Extracted material
- - - - - - -
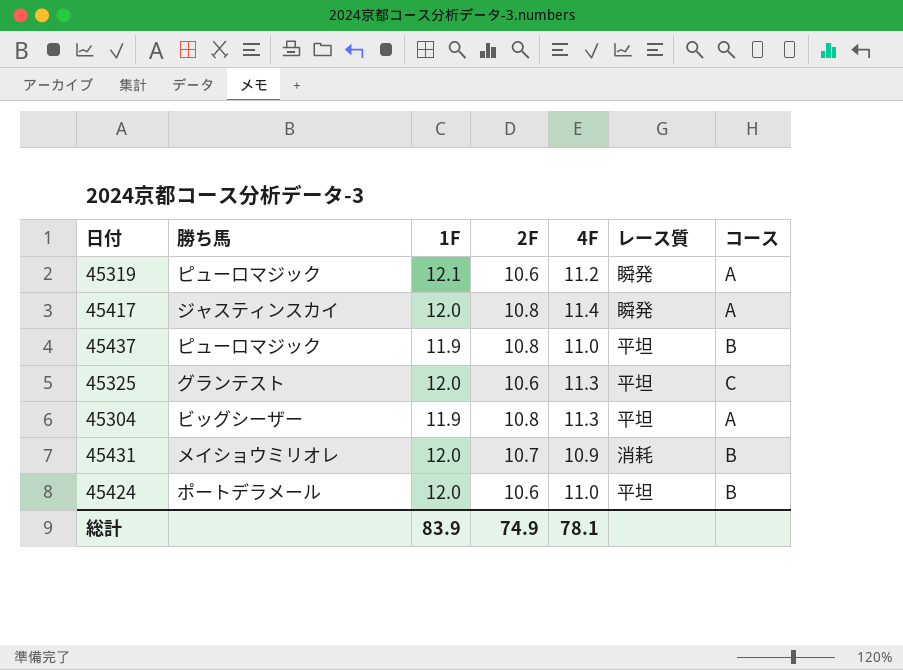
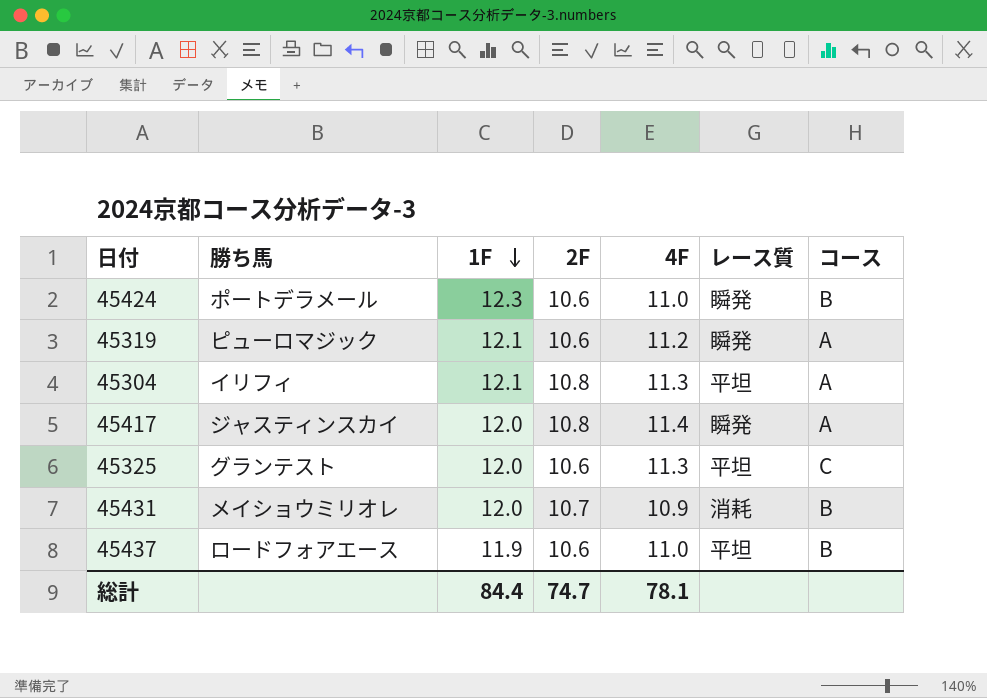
row order: none -> 1F descending
45424 | 1F: 12.0 -> 12.3
45424 | レース質: 平坦 -> 瞬発
45304 | 勝ち馬: ビッグシーザー -> イリフィ
45304 | 1F: 11.9 -> 12.1
45437 | 勝ち馬: ピューロマジック -> ロードフォアエース
45437 | 2F: 10.8 -> 10.6
総計 | 1F: 83.9 -> 84.4
総計 | 2F: 74.9 -> 74.7

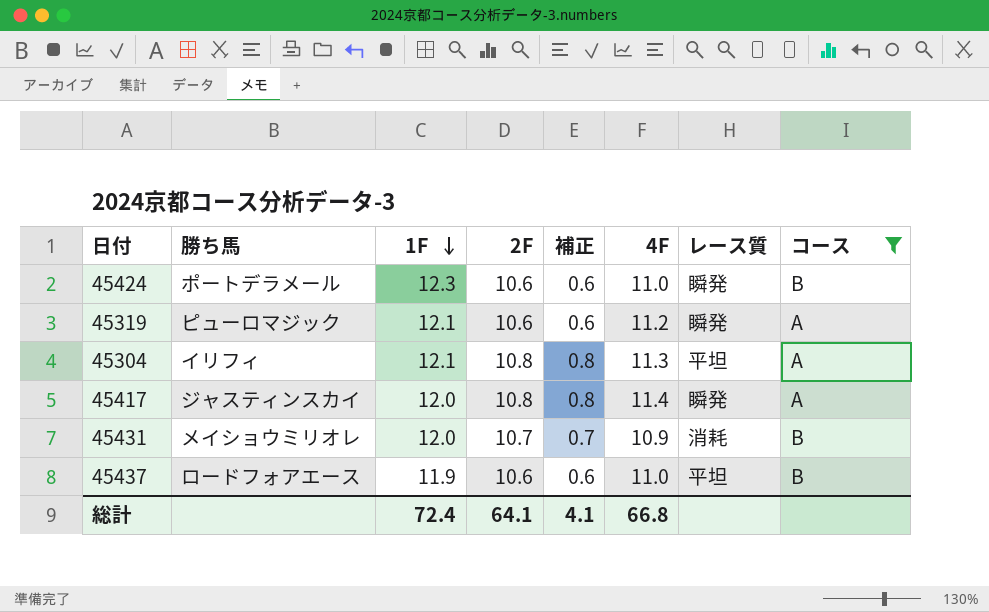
filter: none -> コース != C
column 補正 | formula: none -> [2F] - 10
総計 | 1F: 84.4 -> 72.4
総計 | 2F: 74.7 -> 64.1
総計 | 4F: 78.1 -> 66.8

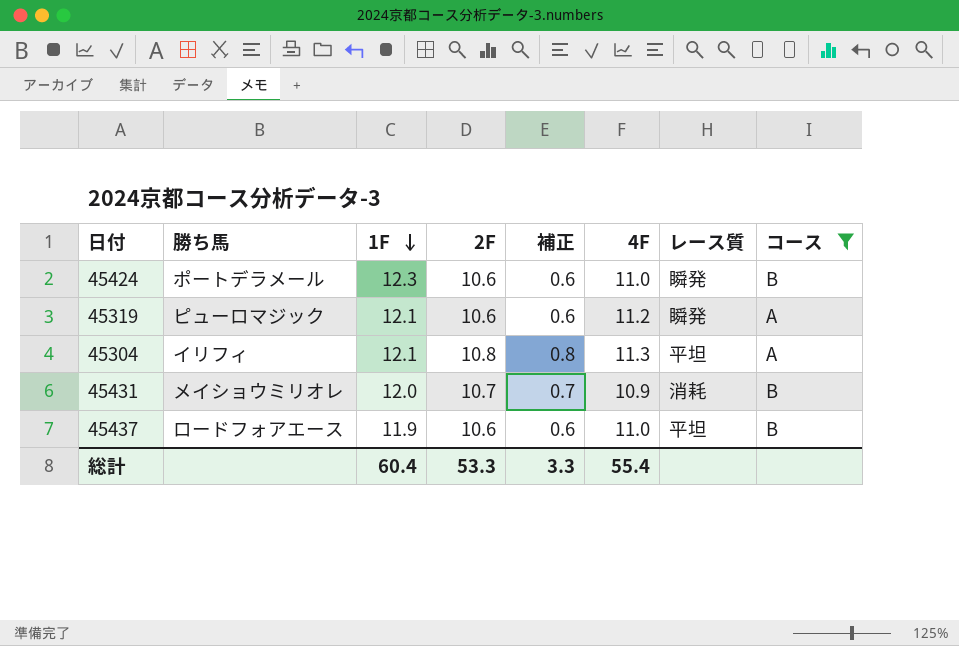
row 45417: ジャスティンスカイ | 12.0 | 10.8 | 0.8 | 11.4 | 瞬発 | A -> none
総計 | 1F: 72.4 -> 60.4
総計 | 2F: 64.1 -> 53.3
総計 | 補正: 4.1 -> 3.3
総計 | 4F: 66.8 -> 55.4

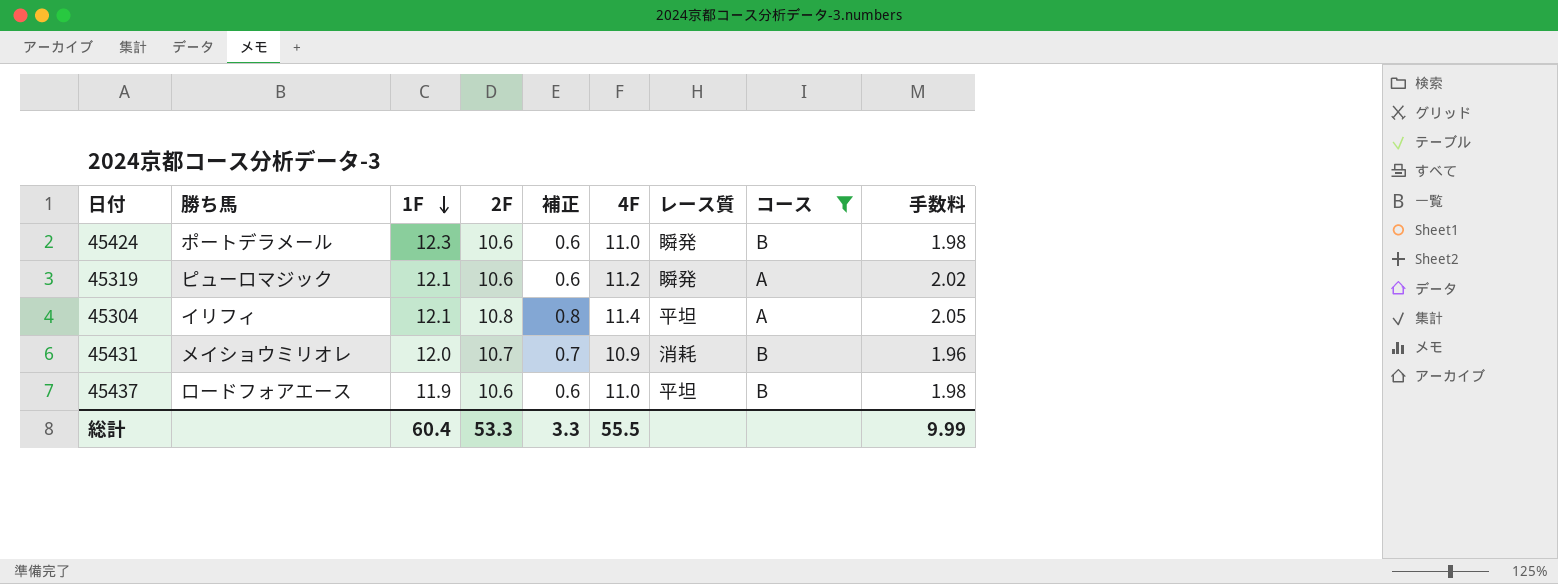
column 手数料 | formula: none -> [4F] * 0.18
45304 | 4F: 11.3 -> 11.4
総計 | 4F: 55.4 -> 55.5

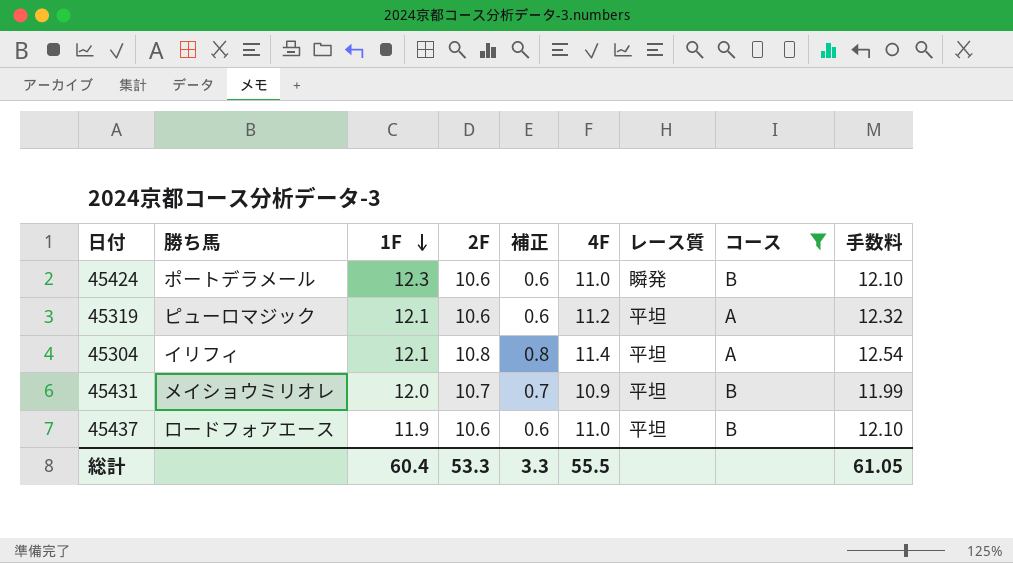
column 手数料 | formula: [4F] * 0.18 -> [4F] * 1.1
45319 | レース質: 瞬発 -> 平坦
45431 | レース質: 消耗 -> 平坦
総計 | 手数料: 9.99 -> 61.05

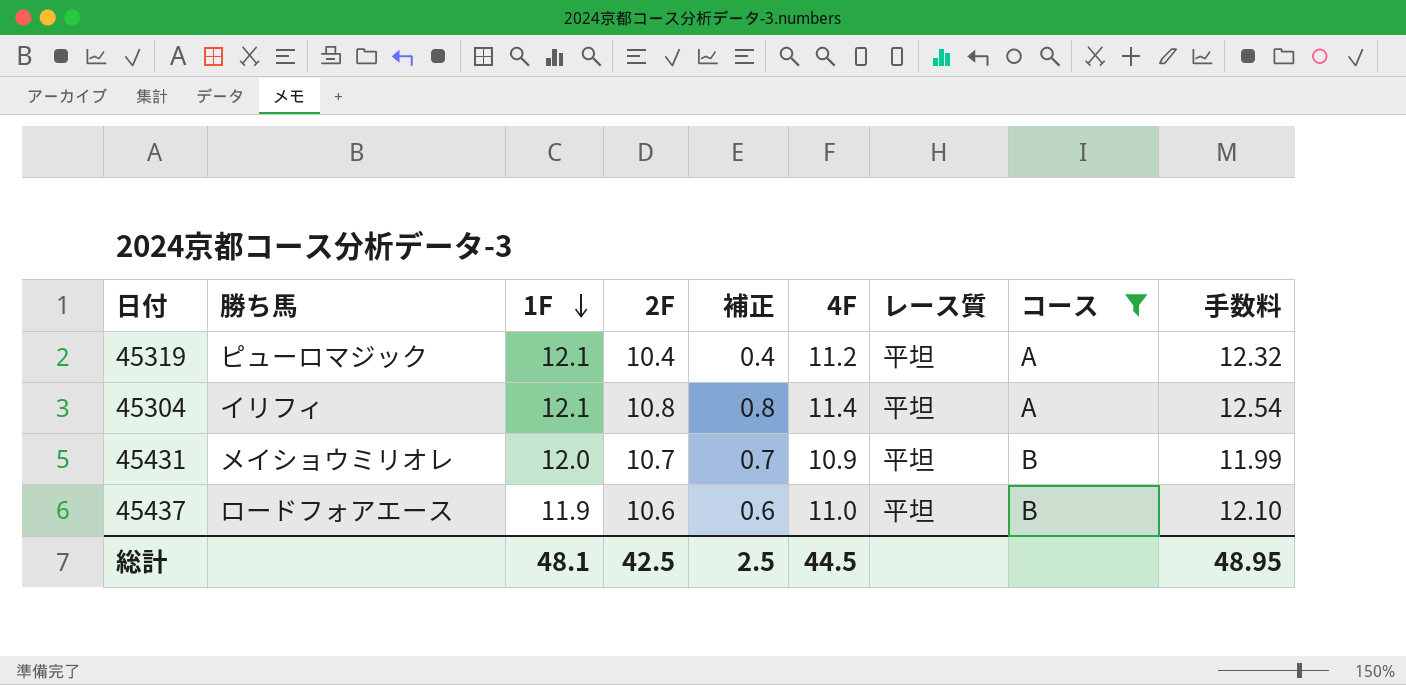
row 45424: ポートデラメール | 12.3 | 10.6 | 0.6 | 11.0 | 瞬発 | B | 12.10 -> none
45319 | 2F: 10.6 -> 10.4
45319 | 補正: 0.6 -> 0.4
総計 | 1F: 60.4 -> 48.1
総計 | 2F: 53.3 -> 42.5
総計 | 補正: 3.3 -> 2.5
総計 | 4F: 55.5 -> 44.5
総計 | 手数料: 61.05 -> 48.95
- - - - - - -
Work to complete
A single number is the answer: how many lines of the material contain "none"?

Result
6